We live in a high-tech, “me-oriented” world. Consumers (our patients) are bombarded with temptation from all sides. Widescreen, high-definition televisions with digital video recorders, luxurious “all-inclusive” cruise vacations, and even automobiles that respond to our spoken commands populate a long list of life’s new “must haves.” Ultimately, discretionary dollars are doled out to the vendor that has made the most convincing case for the buyer taking ownership. As dentists, we find ourselves in line with all those vying for our patients’ elective spending dollars, particularly when we offer high-end items such as dental implant restorations and the porcelain veneer smile.

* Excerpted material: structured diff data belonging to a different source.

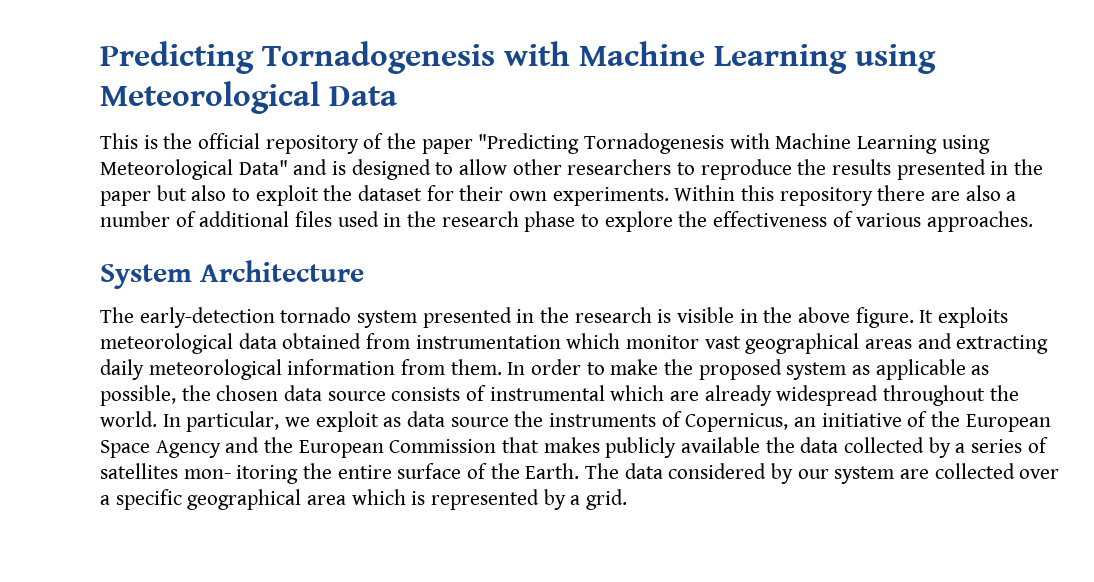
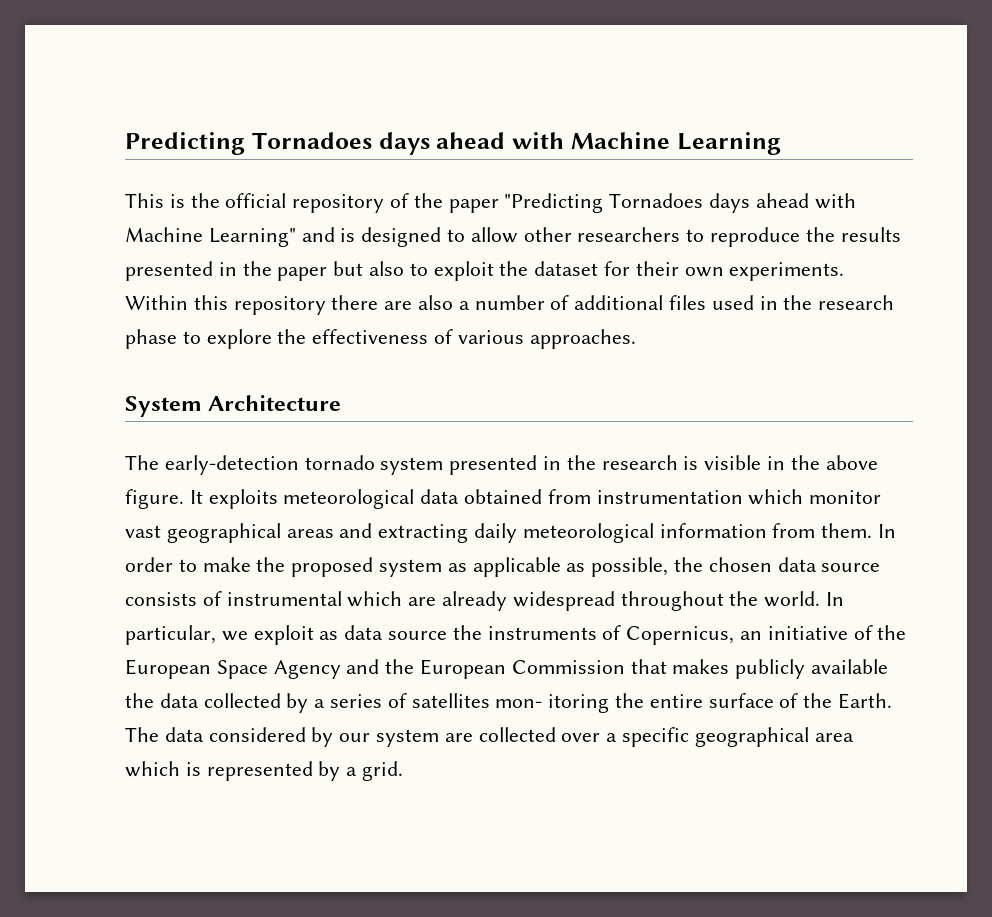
[262,41,936,74] [100,81,397,114] Tornadogenesis with Machine Learning using Meteorological Data -> [251,132,781,155] Tornadoes days ahead with Machine Learning
[584,133,990,154] [100,159,288,180] Tornadogenesis with Machine Learning using Meteorological Data" -> [609,193,856,213] [125,227,296,247] Tornadoes days ahead with Machine Learning"

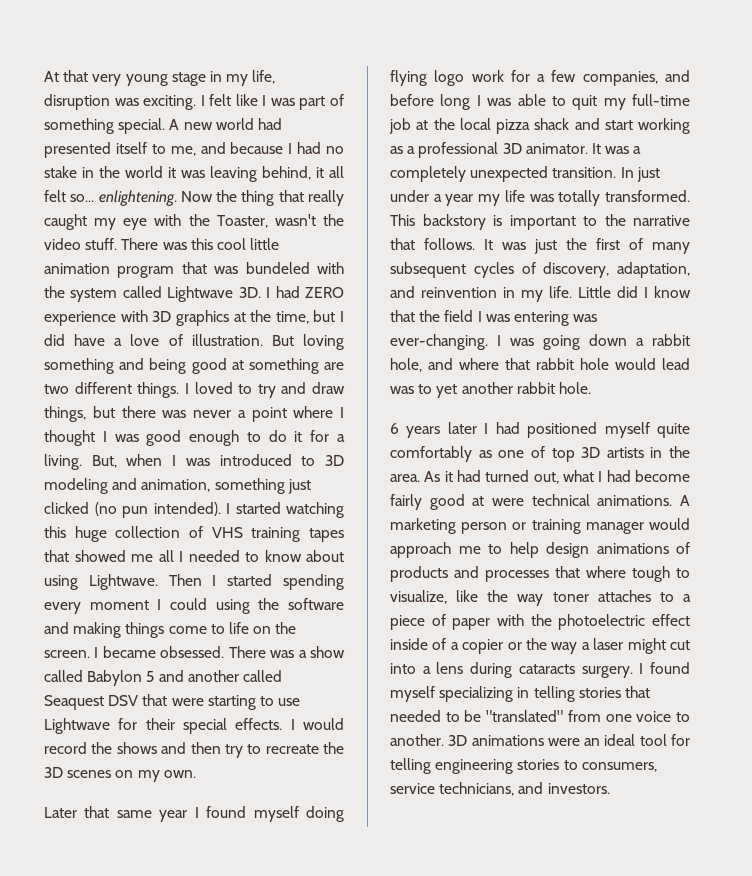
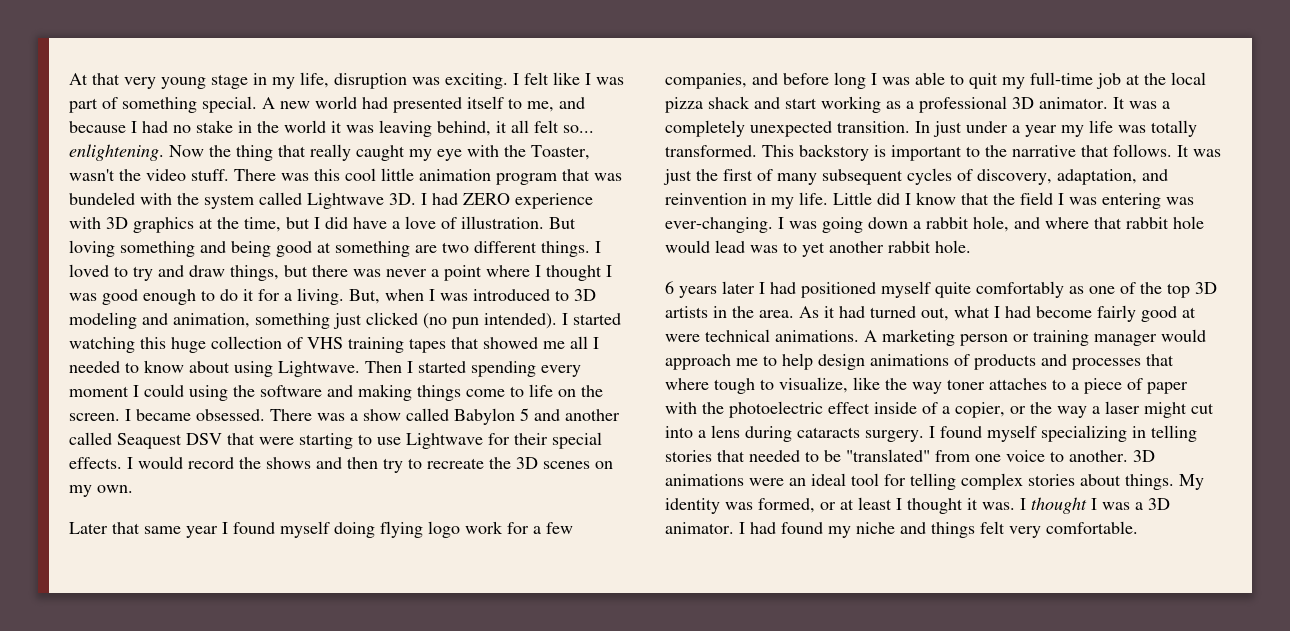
(545, 452) none -> [1140,282,1162,294] the
[462,639,504,654] copier -> [955,402,1005,418] copier,
[435,759,657,774] [390,782,610,796] engineering stories to consumers, service technicians, and investors. -> [961,473,1204,490] [665,497,1170,514] [665,521,1138,538] complex stories about things. My identity was formed, or at least I thought it was. I thought I was a 3D animator. I had found my niche and things felt very comfortable.

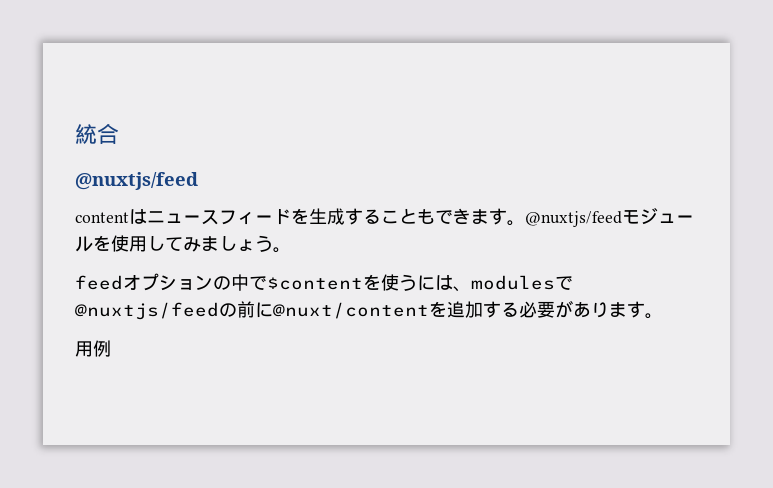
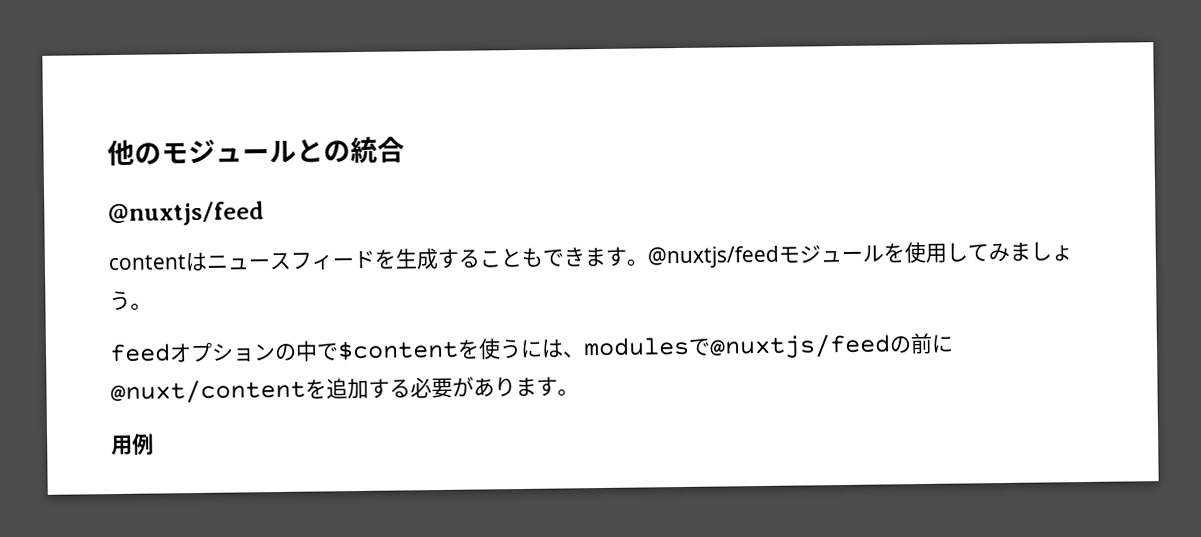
(75, 134) none -> [107,138,351,167] 他のモジュールとの

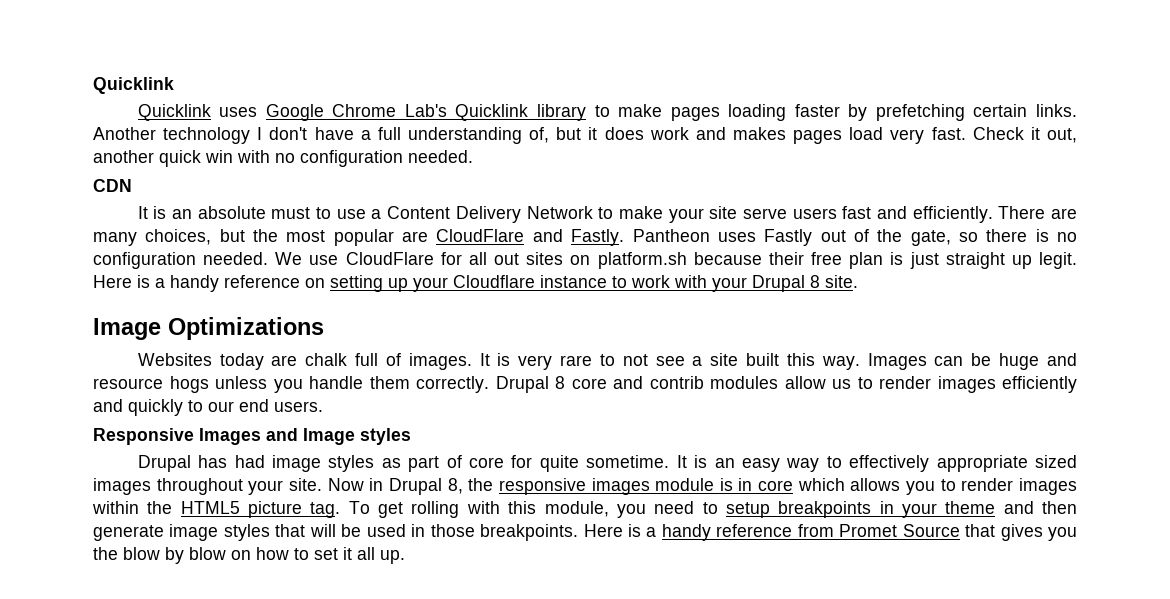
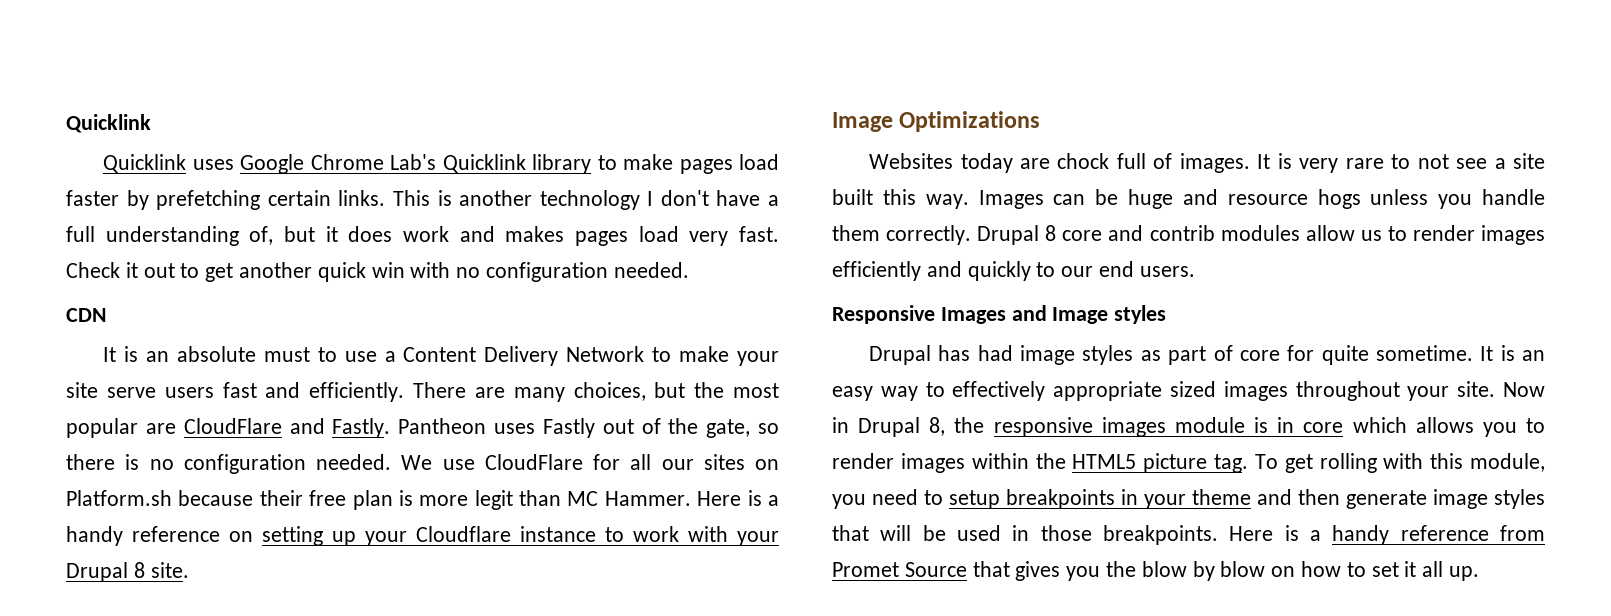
[728,104,787,121] loading -> [738,154,779,170] load
[93,127,156,140] Another -> [392,190,533,206] This is another
[1046,128,1077,143] out, -> [143,263,234,282] out to get
[494,253,520,265] out -> [661,459,694,470] our
[597,252,687,269] platform.sh -> [66,490,172,506] Platform.sh
[909,252,1077,269] just straight up legit. -> [419,490,691,510] more legit than MC Hammer.
[305,353,348,366] chalk -> [1057,153,1110,169] chock

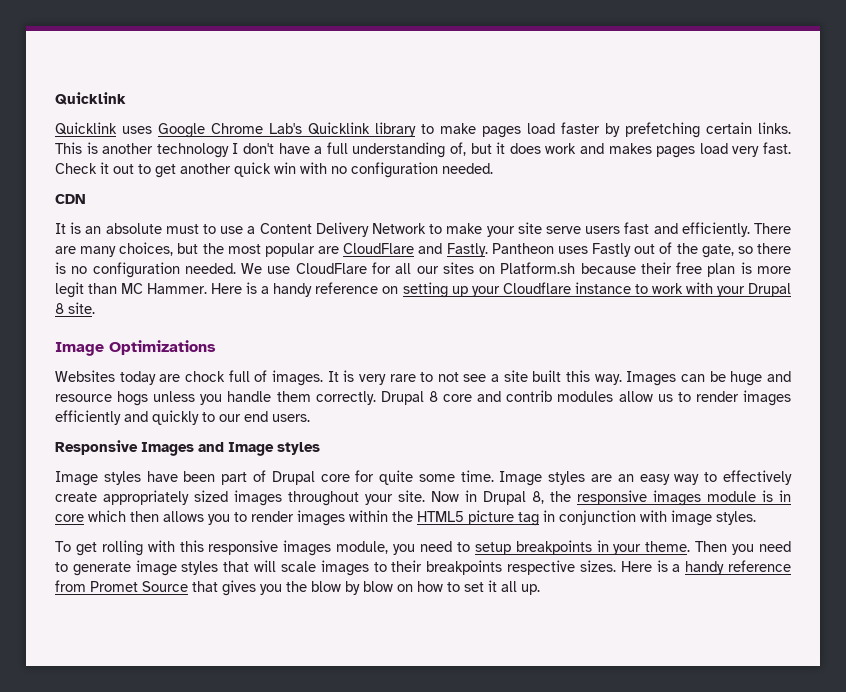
[869,345,1161,365] Drupal has had image styles as -> [55,471,216,486] Image styles have been
(1233, 353) none -> [271,471,315,485] Drupal
[1375,345,1515,361] sometime. It is -> [418,470,613,486] some time. Image styles are
[1053,381,1163,401] appropriate -> [55,490,189,505] create appropriately
(1407, 425) none -> [130,511,159,522] then
[1214,454,1248,473] tag. -> [518,510,756,526] tag in conjunction with image styles. //
(1464, 461) none -> [208,540,332,556] responsive images
[1192,489,1340,505] theme and then -> [645,541,792,555] [55,562,68,572] theme. Then you need to
[922,525,1218,545] be used in those breakpoints. -> [280,560,616,576] scale images to their breakpoints respective sizes.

Practicing for more years than I can fathom, and in an area not populated by high rollers, it has become increasingly apparent that my cause is assisted by taking advantage of many digital items as well as finding patients access to the dollars needed to purchase what I am offering. This should not be surprising. We live in a visual society that is, for the most part, not afraid to spend money on itself so long as the dollars can be had. Why should dentistry be different than any other big ticket item? You can be sure that if the Circuit Cities of the world did not offer 12- to 18-month, interest-free budget plans, they would soon be out of business. In general, Americans must work life’s pleasures into their budgets. Inevitably, this dictates paying smaller amounts over time.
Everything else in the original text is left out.